### Try it
From the data that follows, print exactly the lines starting at the one containing "already been completed)" and ending at the one containing "of sensors’ deployment"; include both of them and nothing more.

### Information shown
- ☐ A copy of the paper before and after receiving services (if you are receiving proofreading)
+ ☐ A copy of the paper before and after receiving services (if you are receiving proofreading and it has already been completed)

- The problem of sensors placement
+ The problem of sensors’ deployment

* * *

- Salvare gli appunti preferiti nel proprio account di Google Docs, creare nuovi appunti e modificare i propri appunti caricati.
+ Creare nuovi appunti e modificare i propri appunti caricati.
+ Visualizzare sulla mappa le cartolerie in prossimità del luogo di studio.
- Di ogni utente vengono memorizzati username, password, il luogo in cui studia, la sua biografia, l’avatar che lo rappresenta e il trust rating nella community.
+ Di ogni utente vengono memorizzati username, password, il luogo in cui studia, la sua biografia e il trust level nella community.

### Answer for this exercise
+ ☐ A copy of the paper before and after receiving services (if you are receiving proofreading and it has already been completed)

- The problem of sensors placement
+ The problem of sensors’ deployment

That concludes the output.